We indeed showcase different aspects of ourselves to different people. Some people see your funny side. Some see your stylish edge, while others may experience the empathic side of you. However, not everyone who experiences many sides of you is your friend. Today, in the age of social media and fading boundaries in employment, many people may consider you their friend if you follow each other on Instagram, Facebook or Tiktok. They get to see the sides of you that you wouldn’t typically showcase in a professional setting or around mutual acquaintances. This becomes a slippery slope for people to loop you into a friendship trap with ridiculous expectations. e.g. “You said you couldn’t hang out with me, but you posted yourself out with other people.” Sometimes, the irritation can be triggered when you agree to meet up with them for tea or coffee, but they want to take pictures to tag and post.
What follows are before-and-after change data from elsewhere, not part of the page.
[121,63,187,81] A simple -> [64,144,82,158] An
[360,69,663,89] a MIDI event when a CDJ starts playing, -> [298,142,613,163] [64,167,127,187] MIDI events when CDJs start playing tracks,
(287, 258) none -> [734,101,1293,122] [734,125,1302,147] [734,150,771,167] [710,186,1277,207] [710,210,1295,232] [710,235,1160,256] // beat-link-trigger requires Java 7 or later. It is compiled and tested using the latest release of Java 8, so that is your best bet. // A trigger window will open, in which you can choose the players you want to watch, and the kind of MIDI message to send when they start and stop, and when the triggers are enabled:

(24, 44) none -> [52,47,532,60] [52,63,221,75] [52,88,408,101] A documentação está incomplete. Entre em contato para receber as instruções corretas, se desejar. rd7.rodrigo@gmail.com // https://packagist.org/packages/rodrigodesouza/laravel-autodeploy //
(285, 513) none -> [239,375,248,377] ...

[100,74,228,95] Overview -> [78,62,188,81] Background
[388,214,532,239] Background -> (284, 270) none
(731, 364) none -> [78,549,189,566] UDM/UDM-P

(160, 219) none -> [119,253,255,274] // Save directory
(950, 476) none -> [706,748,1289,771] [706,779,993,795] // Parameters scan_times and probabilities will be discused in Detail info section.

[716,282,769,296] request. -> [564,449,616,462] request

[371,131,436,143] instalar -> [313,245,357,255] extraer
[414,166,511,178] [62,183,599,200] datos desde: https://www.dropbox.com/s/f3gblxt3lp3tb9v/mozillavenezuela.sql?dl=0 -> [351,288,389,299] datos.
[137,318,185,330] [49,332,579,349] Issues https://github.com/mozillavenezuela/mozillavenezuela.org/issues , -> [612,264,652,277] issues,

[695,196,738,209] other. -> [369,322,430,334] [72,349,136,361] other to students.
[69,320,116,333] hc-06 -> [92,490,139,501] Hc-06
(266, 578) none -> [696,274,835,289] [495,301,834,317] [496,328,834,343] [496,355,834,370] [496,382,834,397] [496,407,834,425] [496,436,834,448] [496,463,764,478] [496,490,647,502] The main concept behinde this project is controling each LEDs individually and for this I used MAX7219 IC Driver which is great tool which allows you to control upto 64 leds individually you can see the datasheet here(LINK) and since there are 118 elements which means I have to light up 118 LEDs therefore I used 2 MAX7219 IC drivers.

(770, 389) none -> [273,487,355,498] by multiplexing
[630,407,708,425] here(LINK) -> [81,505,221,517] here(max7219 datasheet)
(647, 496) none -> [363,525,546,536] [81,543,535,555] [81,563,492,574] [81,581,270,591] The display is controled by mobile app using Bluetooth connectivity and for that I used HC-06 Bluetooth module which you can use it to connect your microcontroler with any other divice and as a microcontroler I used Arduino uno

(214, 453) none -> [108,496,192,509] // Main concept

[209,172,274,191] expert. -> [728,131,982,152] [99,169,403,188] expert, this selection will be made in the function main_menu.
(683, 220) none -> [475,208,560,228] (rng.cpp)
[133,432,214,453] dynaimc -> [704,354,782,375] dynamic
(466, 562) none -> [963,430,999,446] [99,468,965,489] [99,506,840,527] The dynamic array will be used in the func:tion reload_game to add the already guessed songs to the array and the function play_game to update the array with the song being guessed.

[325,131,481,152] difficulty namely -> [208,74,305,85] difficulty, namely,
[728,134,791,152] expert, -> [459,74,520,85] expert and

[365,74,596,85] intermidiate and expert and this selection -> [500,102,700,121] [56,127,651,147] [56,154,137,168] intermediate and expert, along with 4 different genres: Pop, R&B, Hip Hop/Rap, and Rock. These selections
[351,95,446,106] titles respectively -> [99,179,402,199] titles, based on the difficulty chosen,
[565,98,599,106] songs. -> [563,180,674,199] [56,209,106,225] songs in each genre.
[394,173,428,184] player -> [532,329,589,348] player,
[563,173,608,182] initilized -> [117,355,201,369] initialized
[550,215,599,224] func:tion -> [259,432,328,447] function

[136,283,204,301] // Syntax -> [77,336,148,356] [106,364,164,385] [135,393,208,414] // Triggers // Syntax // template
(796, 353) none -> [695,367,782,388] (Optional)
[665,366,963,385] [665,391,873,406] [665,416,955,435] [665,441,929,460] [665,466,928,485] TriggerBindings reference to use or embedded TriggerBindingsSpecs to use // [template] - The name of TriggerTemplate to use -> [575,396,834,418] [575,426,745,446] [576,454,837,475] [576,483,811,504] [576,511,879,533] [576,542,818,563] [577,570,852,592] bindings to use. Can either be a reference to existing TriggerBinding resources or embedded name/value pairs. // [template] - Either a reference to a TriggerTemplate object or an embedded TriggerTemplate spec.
Another red flag is when someone claims to be your friend, yet they’re only around for the simple checkups or gossip. Sometimes, they ask if you’re okay; however, that’s as far as their friendship goes. They don’t want to dive deep into life experiences with you. These people often only want to be with you when you’re at your best and do not think twice about helping you find solutions to problems when you’ve sunk to your worst. So the question in all situations is, what do you consider friendship? Does it have the safe space and ability to communicate without judgement, or just have companionship for shopping sprees and clubbing? It’s subjective, though, depending on how you like to spend your time and your consciousness level.
So what do we do when we’re unsure? Well, realise the cold truth that not everyone is your friend, even if they claim that they are. Know yourself so well that you have an awareness of your needs and strong discernment to make the best decisions for you. Understand that people don’t even know themselves most times, so be wary when they claim that they know you so well. Likewise, when you feel a distance in your immediate friendships, understand that we are constantly evolving and that what worked for your friendships last year wouldn’t necessarily work for you this year. Finally, be patient because it’s okay to grow apart as everyone grows to find or reinvent themselves.